§ **TASK**
After finding the line containing "- These approaches" below, please output that line and each following one through the line containing "it is possible.", exactly as written.

EXERCISE MATERIAL Block Start

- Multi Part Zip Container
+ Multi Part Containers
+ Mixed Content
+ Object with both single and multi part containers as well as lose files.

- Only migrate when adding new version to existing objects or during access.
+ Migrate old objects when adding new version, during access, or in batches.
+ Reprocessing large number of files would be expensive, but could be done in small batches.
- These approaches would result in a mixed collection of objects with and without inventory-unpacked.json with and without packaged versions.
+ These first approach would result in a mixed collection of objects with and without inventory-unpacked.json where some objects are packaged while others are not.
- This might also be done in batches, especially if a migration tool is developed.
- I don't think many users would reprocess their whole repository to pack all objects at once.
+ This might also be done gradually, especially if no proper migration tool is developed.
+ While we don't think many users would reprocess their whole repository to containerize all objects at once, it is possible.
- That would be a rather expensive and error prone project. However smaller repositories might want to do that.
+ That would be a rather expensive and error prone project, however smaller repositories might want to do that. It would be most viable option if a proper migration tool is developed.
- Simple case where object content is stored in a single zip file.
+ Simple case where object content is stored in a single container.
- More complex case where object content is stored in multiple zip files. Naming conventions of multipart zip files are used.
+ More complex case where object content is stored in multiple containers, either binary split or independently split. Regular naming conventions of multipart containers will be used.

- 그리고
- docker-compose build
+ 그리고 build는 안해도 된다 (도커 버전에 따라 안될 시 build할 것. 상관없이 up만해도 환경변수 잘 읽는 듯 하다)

EXERCISE MATERIAL Block End
EXERCISE MATERIAL Block Start

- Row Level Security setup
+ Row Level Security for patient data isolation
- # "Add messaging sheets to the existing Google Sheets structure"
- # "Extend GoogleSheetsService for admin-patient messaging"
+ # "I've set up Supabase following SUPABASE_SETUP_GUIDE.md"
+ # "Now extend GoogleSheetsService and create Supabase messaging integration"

EXERCISE MATERIAL Block End
EXERCISE MATERIAL Block Start

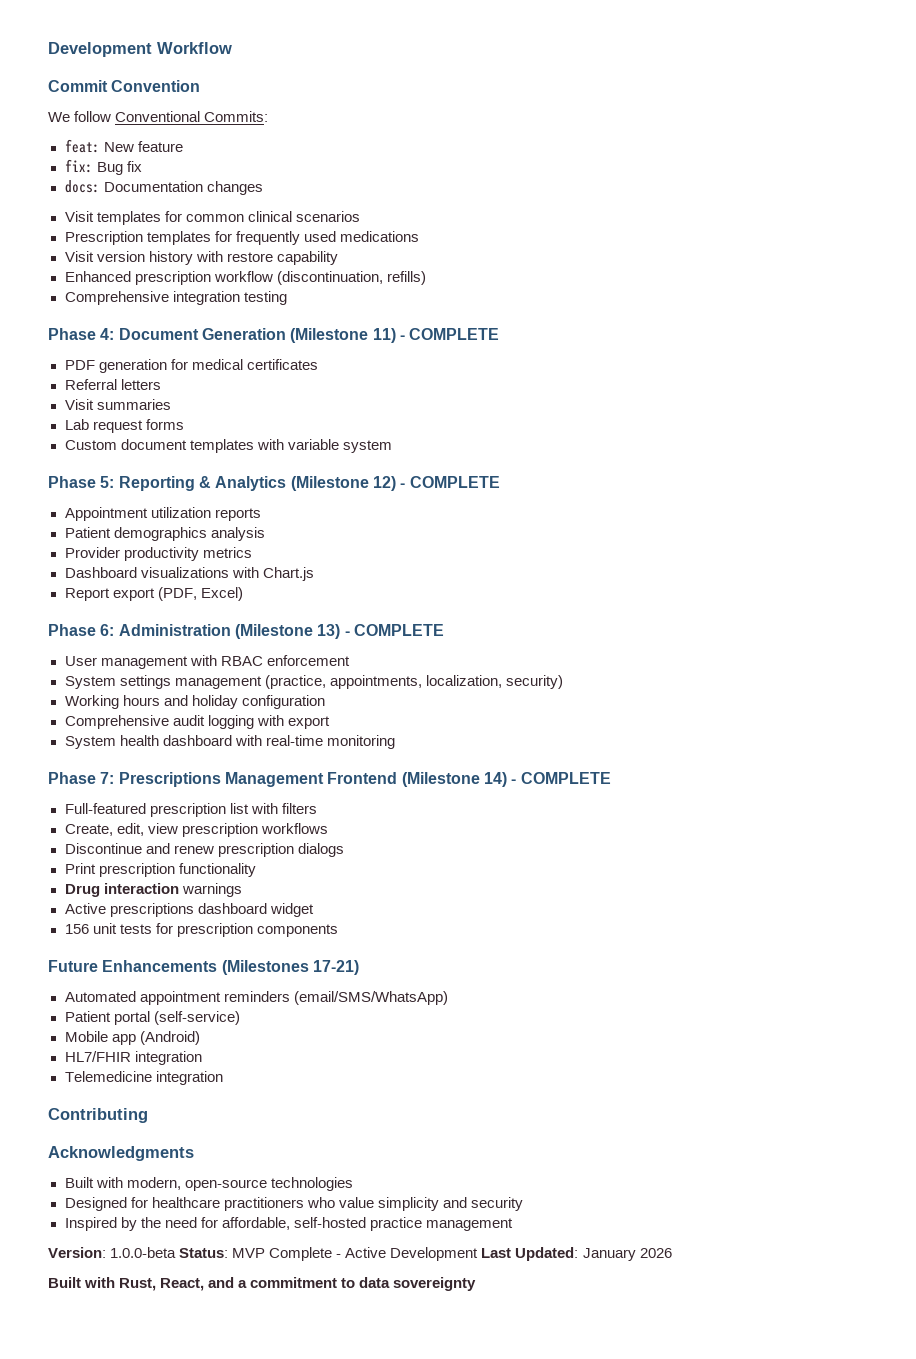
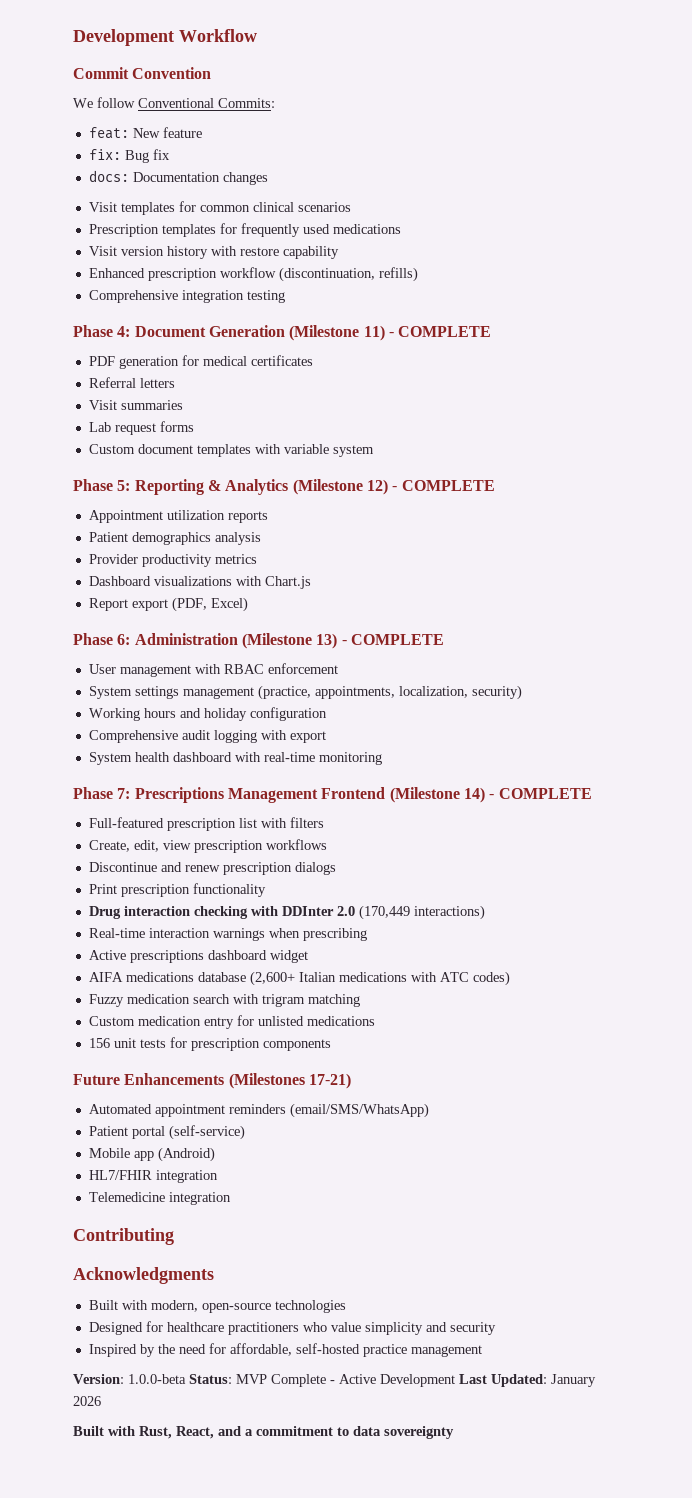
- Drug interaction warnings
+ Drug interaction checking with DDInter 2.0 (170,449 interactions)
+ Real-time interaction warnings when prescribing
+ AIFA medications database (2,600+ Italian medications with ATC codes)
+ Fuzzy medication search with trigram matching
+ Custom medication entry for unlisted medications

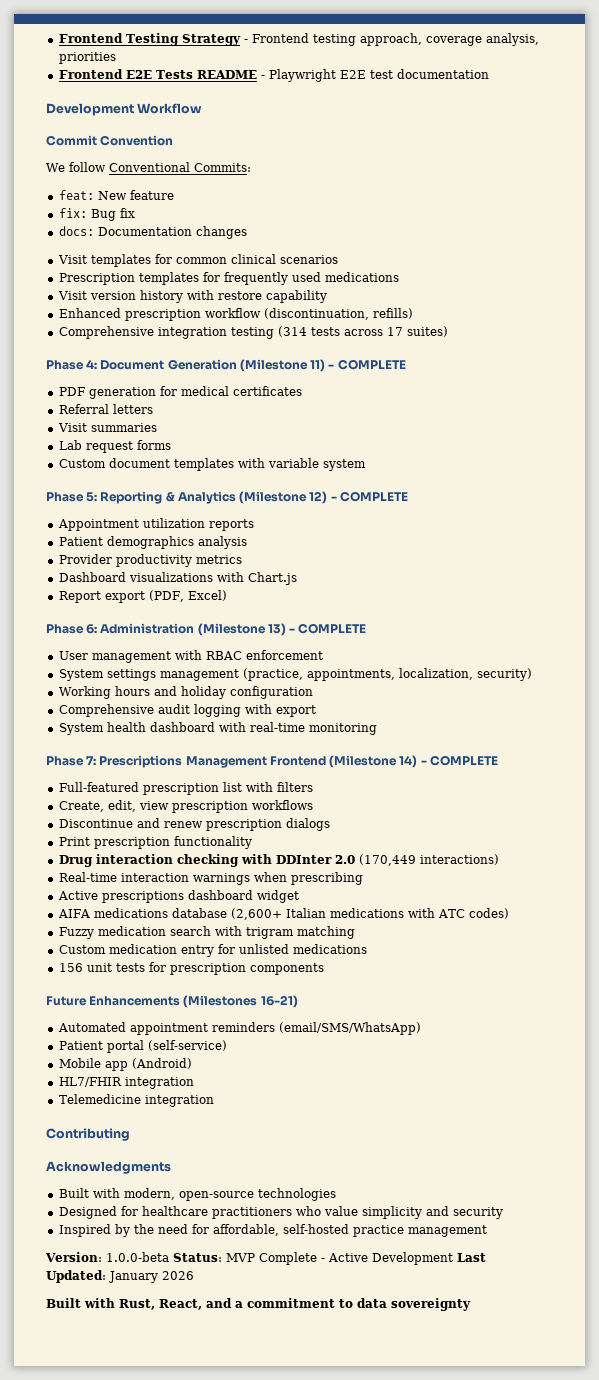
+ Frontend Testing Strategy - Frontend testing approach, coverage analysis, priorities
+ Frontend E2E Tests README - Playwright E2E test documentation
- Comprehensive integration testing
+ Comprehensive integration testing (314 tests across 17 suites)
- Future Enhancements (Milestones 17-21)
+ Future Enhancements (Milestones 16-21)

EXERCISE MATERIAL Block End

§ **SOLUTION FOR THIS EXERCISE**
- These approaches would result in a mixed collection of objects with and without inventory-unpacked.json with and without packaged versions.
+ These first approach would result in a mixed collection of objects with and without inventory-unpacked.json where some objects are packaged while others are not.
- This might also be done in batches, especially if a migration tool is developed.
- I don't think many users would reprocess their whole repository to pack all objects at once.
+ This might also be done gradually, especially if no proper migration tool is developed.
+ While we don't think many users would reprocess their whole repository to containerize all objects at once, it is possible.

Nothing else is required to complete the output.